[[ Supplied material open ]]

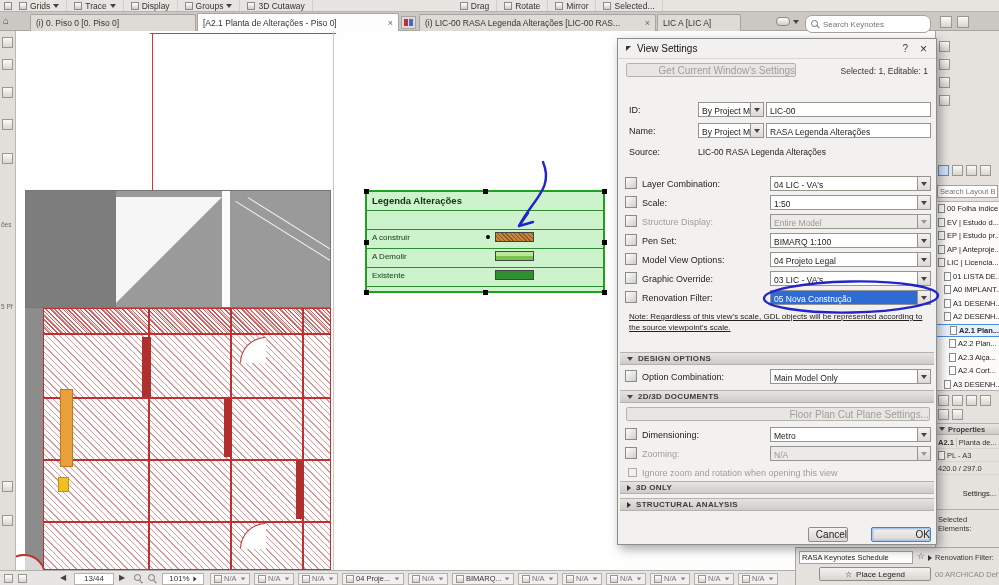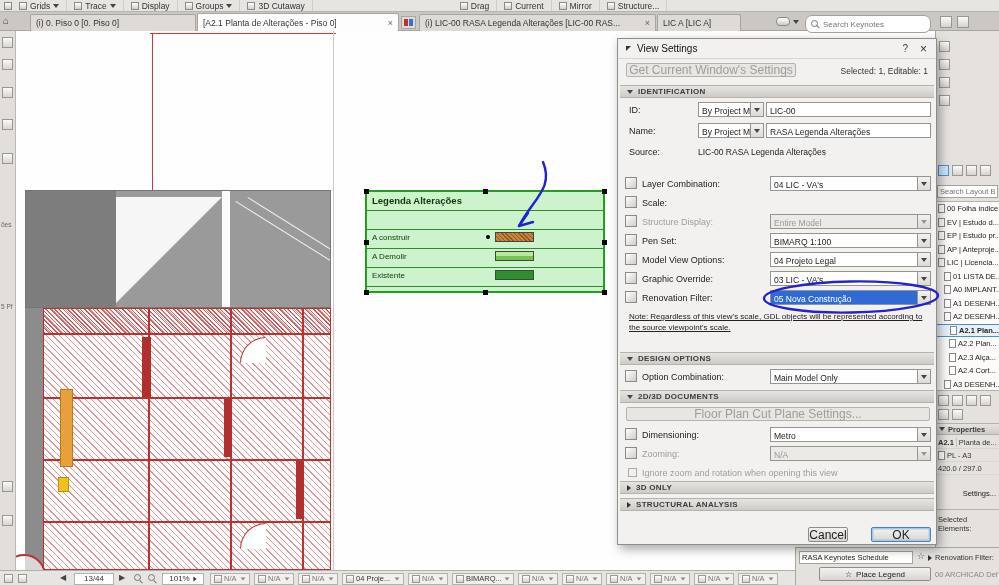"Current" span { text: Current -> Rotate }
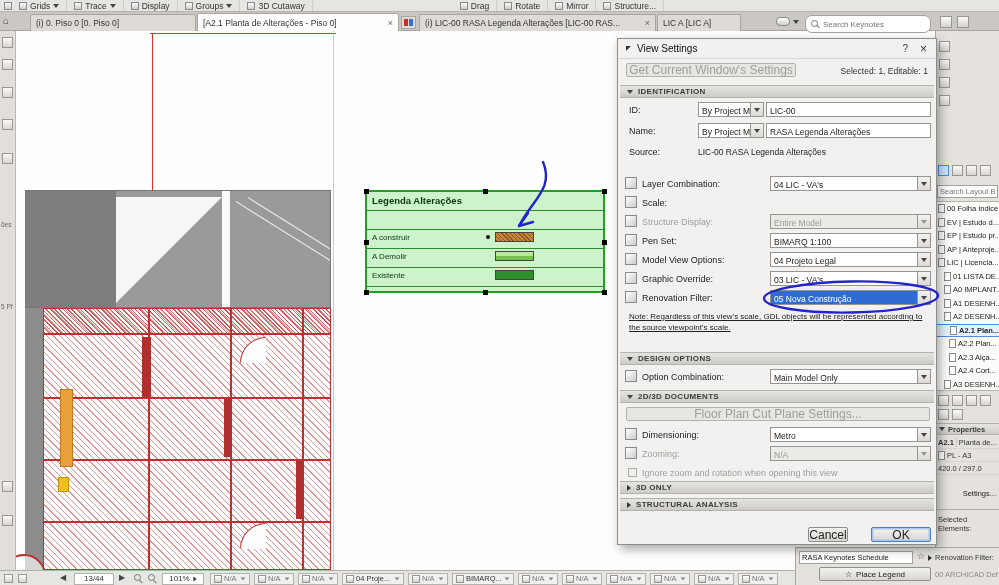"Structure..." span { text: Structure -> Selected }
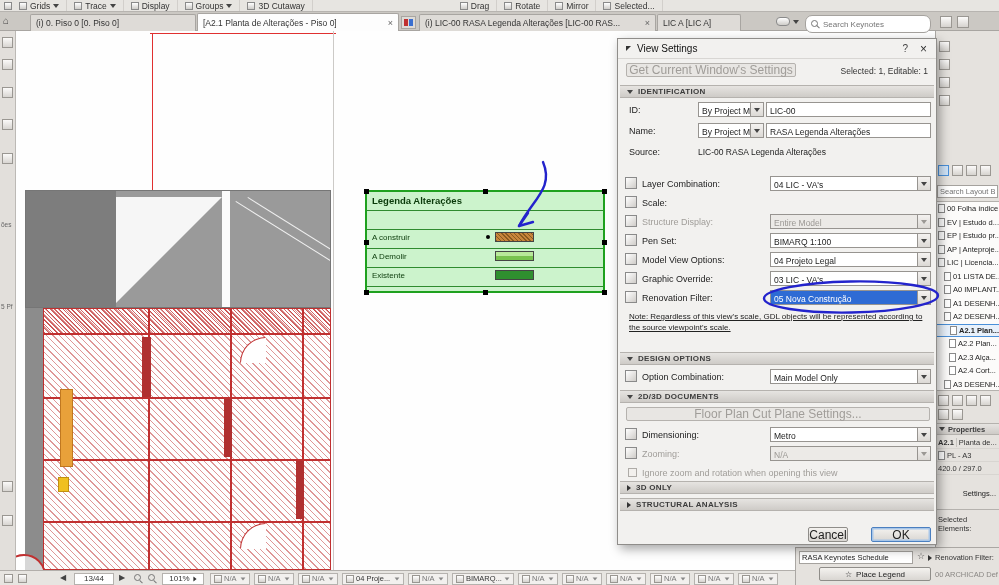"Get Current Window's Settings" .pbtn { font-size: 12px -> 10px; justify-content: center -> flex-end }
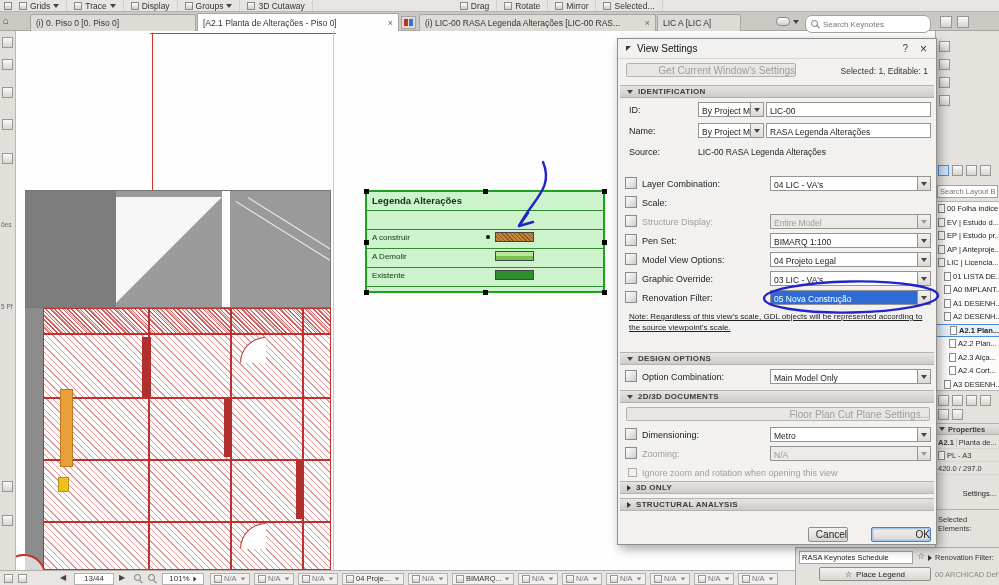"IDENTIFICATION" div.sec { html: <div> <i></i> <span>IDENTIFICATION</span> </div> -> none }
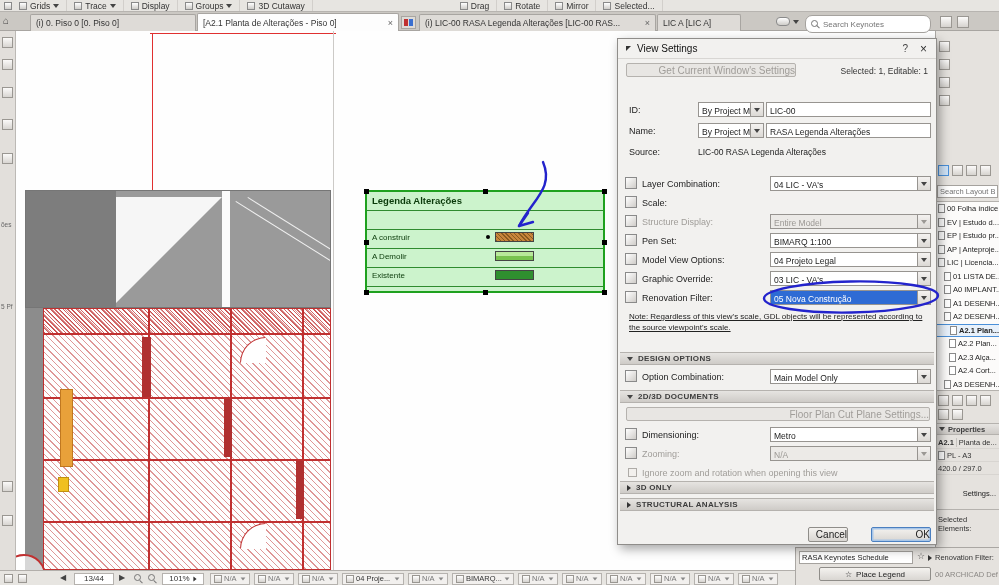"1:50" div.dd { html: none -> <div> <span>1:50</span> <span> <i></i> </span> </div> }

[[ Supplied material closed ]]

:: Your objective ::
The lines to copy begin at the one containing "text: Structure ->" and end at the last line of the records. Set down exactly those lines and no others, both ends included, and omit all pictures.

:: Response to this task ::
"Structure..." span { text: Structure -> Selected }
"Get Current Window's Settings" .pbtn { font-size: 12px -> 10px; justify-content: center -> flex-end }
"IDENTIFICATION" div.sec { html: <div> <i></i> <span>IDENTIFICATION</span> </div> -> none }
"1:50" div.dd { html: none -> <div> <span>1:50</span> <span> <i></i> </span> </div> }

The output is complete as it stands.